What you have to do: For the records shown below, return an exact copy that excludes the pictures.

(Structured diff data)
────────

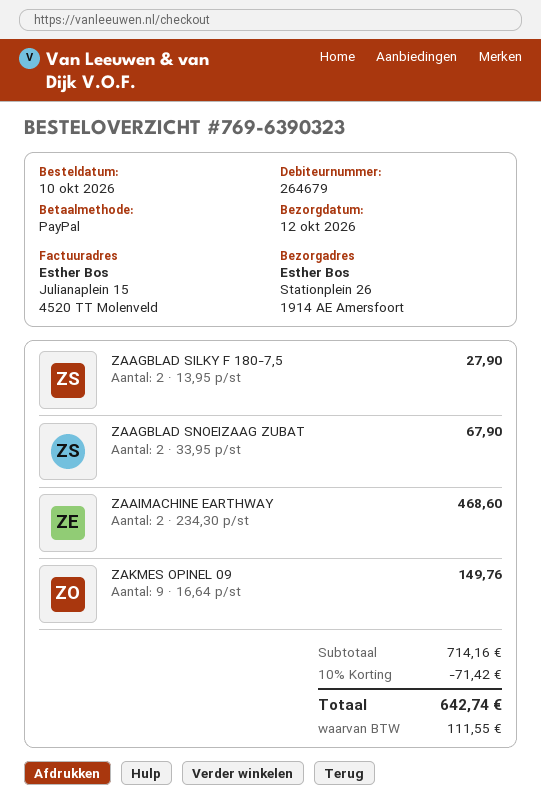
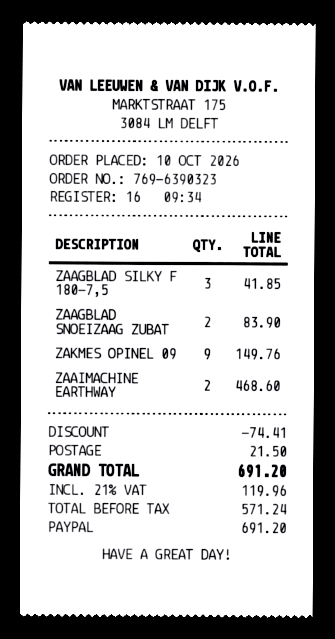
ZAAGBLAD SILKY F 180-7,5: 2 for 27.90 -> 3 for 41.85
ZAAGBLAD SNOEIZAAG ZUBAT: 2 for 67.90 -> 2 for 83.90
discount: 71.42 -> 74.41
shipping: none -> 21.50
tax: 111.55 -> 119.96
total: 642.74 -> 691.20

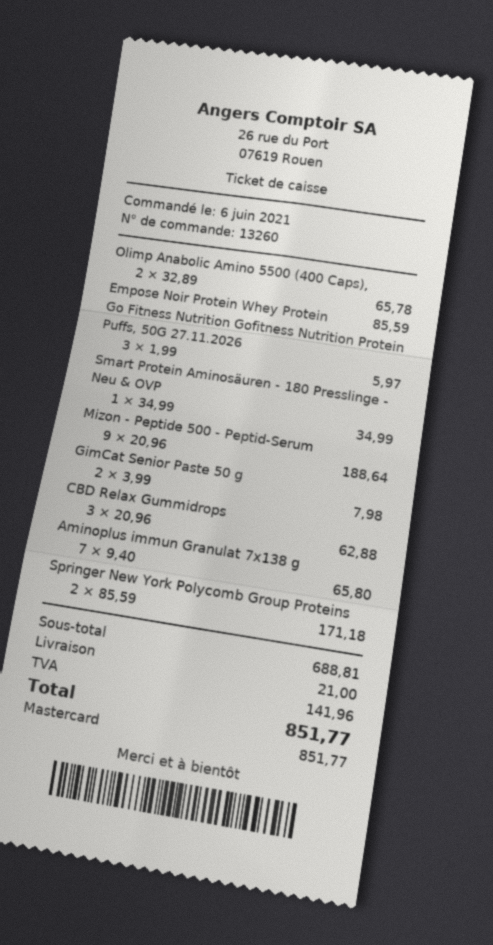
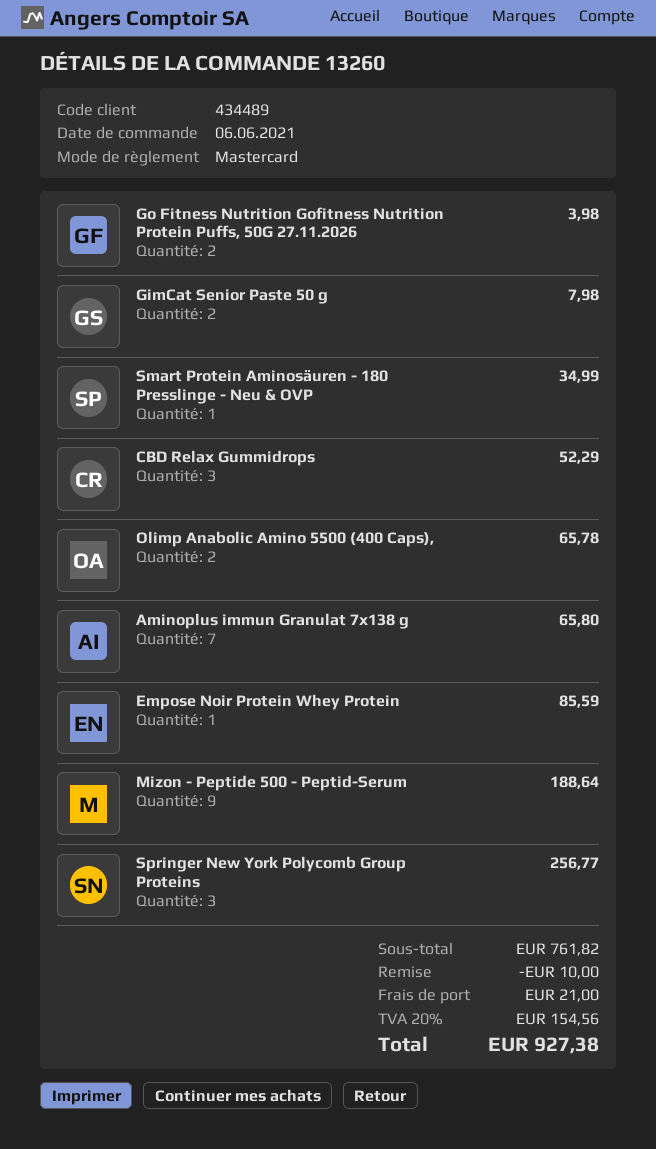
Go Fitness Nutrition Gofitness Nutrition Protein Puffs, 50G 27.11.2026: 3 for 5.97 -> 2 for 3.98
CBD Relax Gummidrops: 3 for 62.88 -> 3 for 52.29
Springer New York Polycomb Group Proteins: 2 for 171.18 -> 3 for 256.77
subtotal: 688.81 -> 761.82
discount: none -> 10.00
tax: 141.96 -> 154.56
total: 851.77 -> 927.38

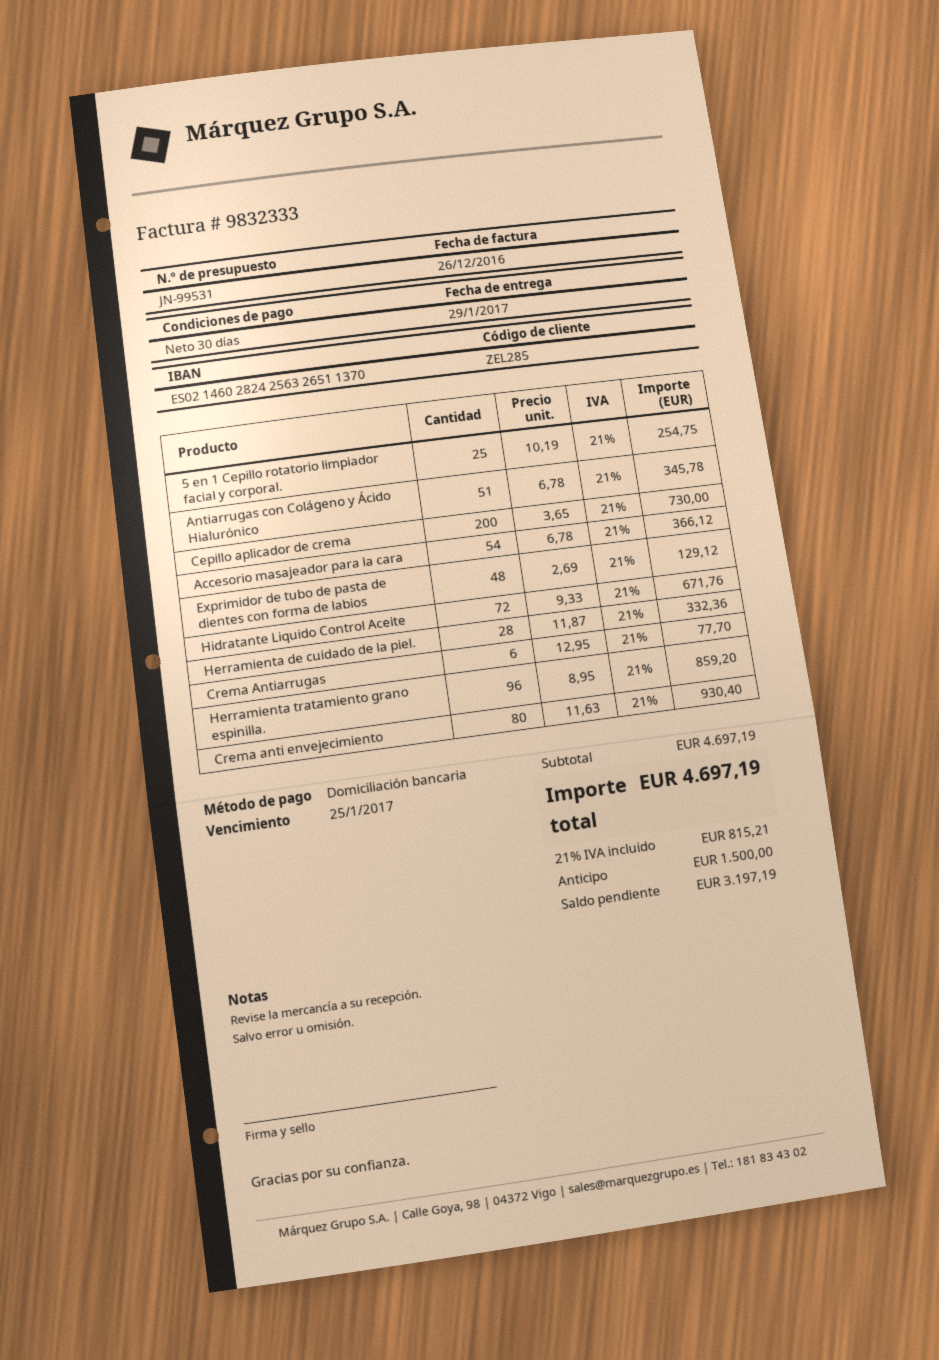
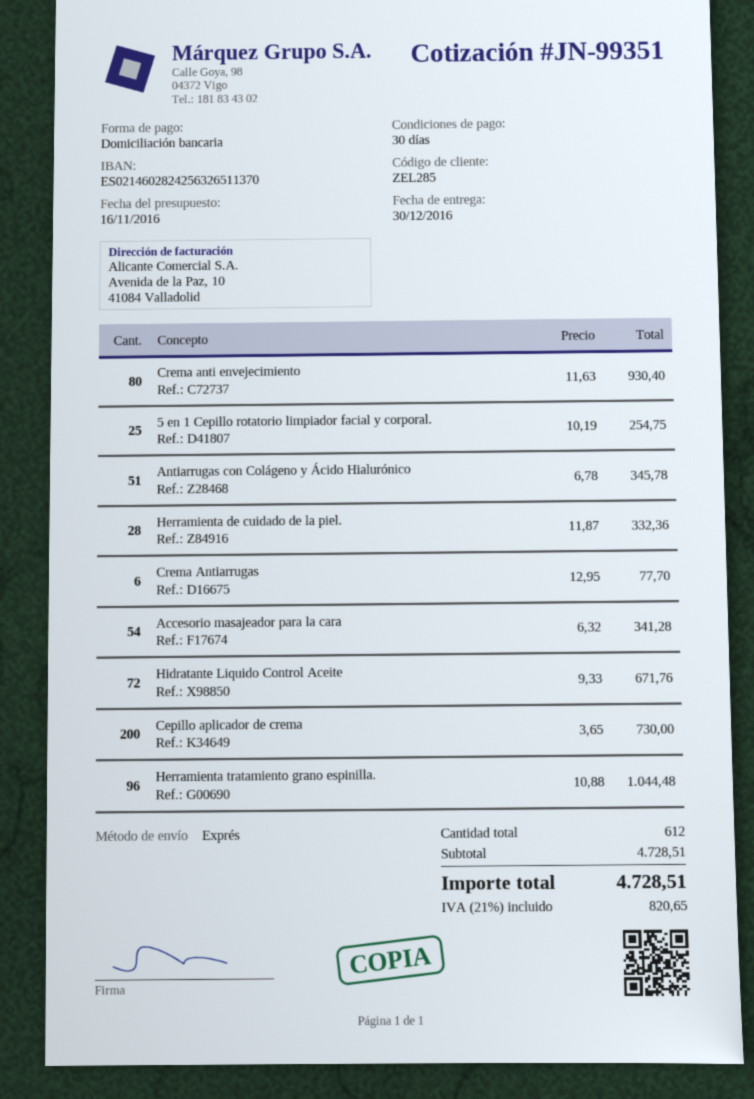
quote number: JN-99531 -> JN-99351
delivery date: 2017-01-29 -> 2016-12-30
Accesorio masajeador para la cara: 54 x 6.78 = 366.12 -> 54 x 6.32 = 341.28
Exprimidor de tubo de pasta de dientes con forma de labios: 48 x 2.69 = 129.12 -> none
Herramienta tratamiento grano espinilla.: 96 x 8.95 = 859.20 -> 96 x 10.88 = 1044.48
subtotal: 4697.19 -> 4728.51
tax: 21% = 815.21 -> 21% = 820.65
total: 4697.19 -> 4728.51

────────

Answer to this exercise:
ZAAGBLAD SILKY F 180-7,5: 2 for 27.90 -> 3 for 41.85
ZAAGBLAD SNOEIZAAG ZUBAT: 2 for 67.90 -> 2 for 83.90
discount: 71.42 -> 74.41
shipping: none -> 21.50
tax: 111.55 -> 119.96
total: 642.74 -> 691.20

Go Fitness Nutrition Gofitness Nutrition Protein Puffs, 50G 27.11.2026: 3 for 5.97 -> 2 for 3.98
CBD Relax Gummidrops: 3 for 62.88 -> 3 for 52.29
Springer New York Polycomb Group Proteins: 2 for 171.18 -> 3 for 256.77
subtotal: 688.81 -> 761.82
discount: none -> 10.00
tax: 141.96 -> 154.56
total: 851.77 -> 927.38

quote number: JN-99531 -> JN-99351
delivery date: 2017-01-29 -> 2016-12-30
Accesorio masajeador para la cara: 54 x 6.78 = 366.12 -> 54 x 6.32 = 341.28
Exprimidor de tubo de pasta de dientes con forma de labios: 48 x 2.69 = 129.12 -> none
Herramienta tratamiento grano espinilla.: 96 x 8.95 = 859.20 -> 96 x 10.88 = 1044.48
subtotal: 4697.19 -> 4728.51
tax: 21% = 815.21 -> 21% = 820.65
total: 4697.19 -> 4728.51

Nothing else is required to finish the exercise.